§ Exercise details
From the entries below, return exactly the lines beginning at the one that contains "(637, 278) none -> [374,235,409,244] 3.10.6" and ending at the one that contains "(867, 302) none", both of them included, and only those lines.
Data section below:
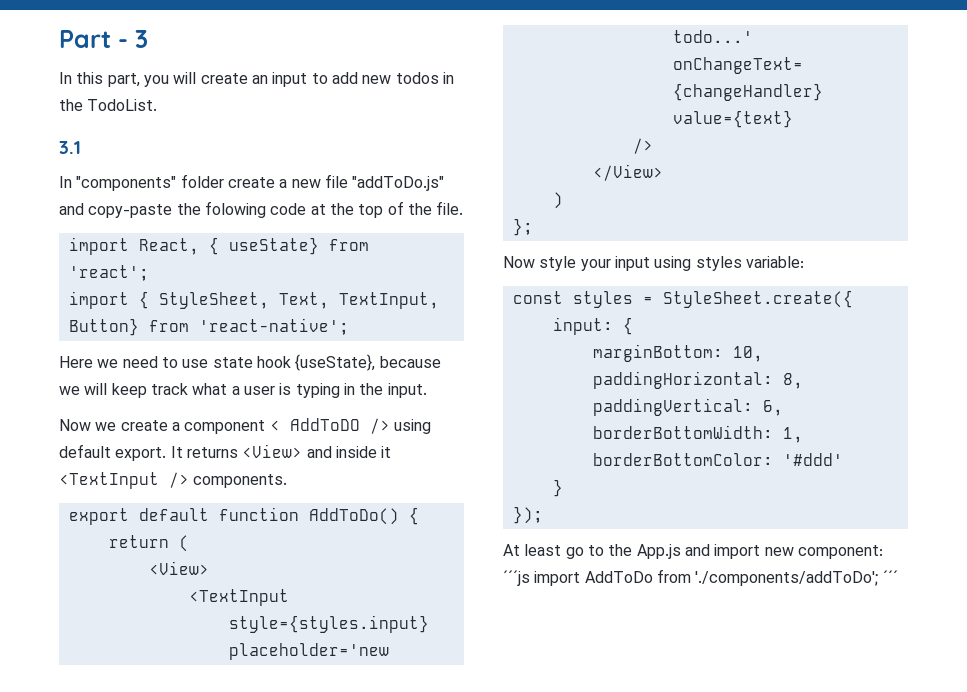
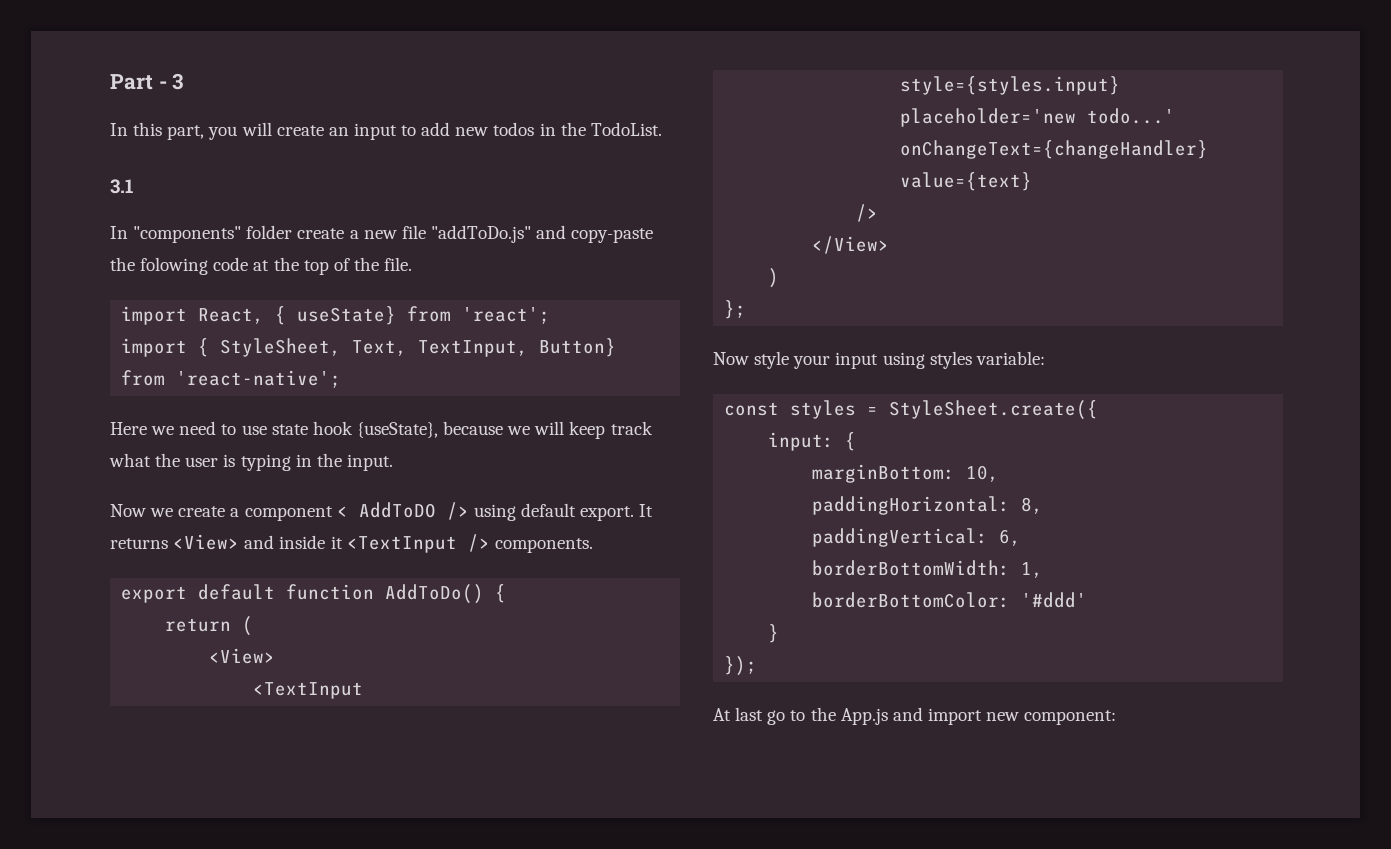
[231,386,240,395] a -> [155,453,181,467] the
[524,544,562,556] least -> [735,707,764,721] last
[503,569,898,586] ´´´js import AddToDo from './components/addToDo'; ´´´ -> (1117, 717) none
End of Data section.
Data section below:
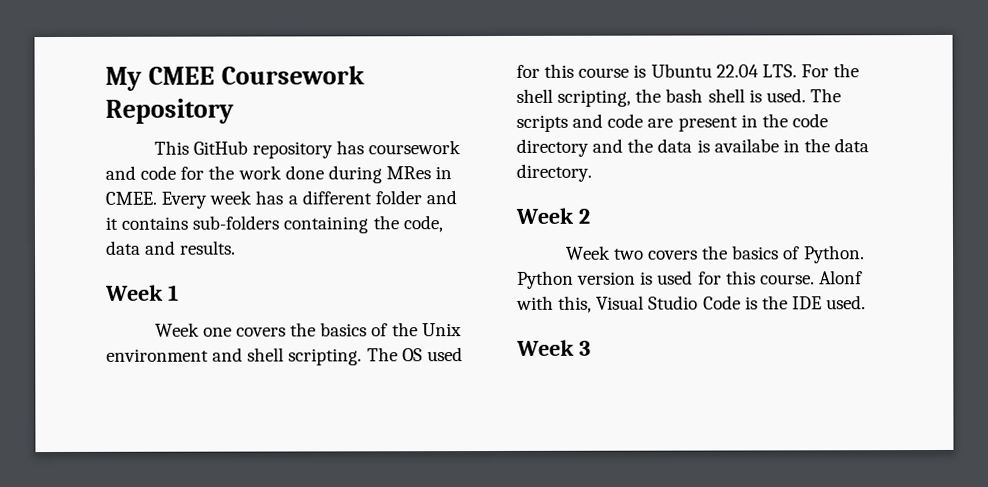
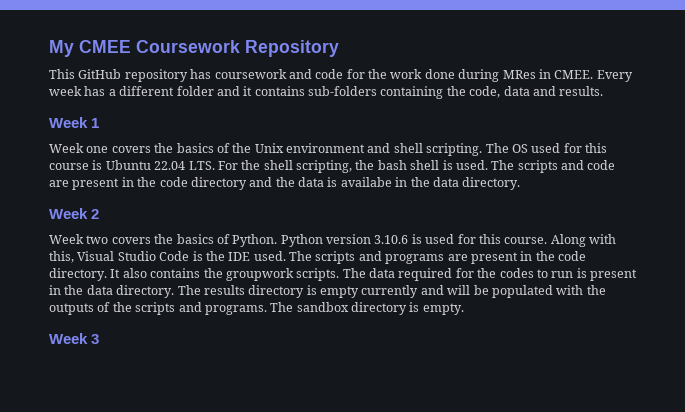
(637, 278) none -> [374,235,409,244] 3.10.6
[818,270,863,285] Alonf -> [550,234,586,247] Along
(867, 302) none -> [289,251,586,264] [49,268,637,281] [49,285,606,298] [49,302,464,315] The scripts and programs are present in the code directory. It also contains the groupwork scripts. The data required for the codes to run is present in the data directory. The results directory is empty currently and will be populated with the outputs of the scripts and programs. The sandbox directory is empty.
End of Data section.
Data section below:
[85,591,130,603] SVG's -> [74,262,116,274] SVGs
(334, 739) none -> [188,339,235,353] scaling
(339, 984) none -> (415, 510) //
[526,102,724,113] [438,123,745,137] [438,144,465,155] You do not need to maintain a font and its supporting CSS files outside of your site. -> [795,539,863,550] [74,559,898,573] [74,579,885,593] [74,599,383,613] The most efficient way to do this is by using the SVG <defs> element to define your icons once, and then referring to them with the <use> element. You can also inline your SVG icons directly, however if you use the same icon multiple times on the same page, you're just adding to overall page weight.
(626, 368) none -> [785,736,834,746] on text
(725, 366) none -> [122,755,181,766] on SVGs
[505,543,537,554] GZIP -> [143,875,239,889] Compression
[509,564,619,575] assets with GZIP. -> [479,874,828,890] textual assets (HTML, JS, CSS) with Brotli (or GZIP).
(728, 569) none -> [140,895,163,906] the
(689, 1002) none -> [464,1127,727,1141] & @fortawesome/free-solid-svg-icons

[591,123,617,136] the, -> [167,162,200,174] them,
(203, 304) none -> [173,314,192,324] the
End of Data section.
§ Solution for this exercise
(637, 278) none -> [374,235,409,244] 3.10.6
[818,270,863,285] Alonf -> [550,234,586,247] Along
(867, 302) none -> [289,251,586,264] [49,268,637,281] [49,285,606,298] [49,302,464,315] The scripts and programs are present in the code directory. It also contains the groupwork scripts. The data required for the codes to run is present in the data directory. The results directory is empty currently and will be populated with the outputs of the scripts and programs. The sandbox directory is empty.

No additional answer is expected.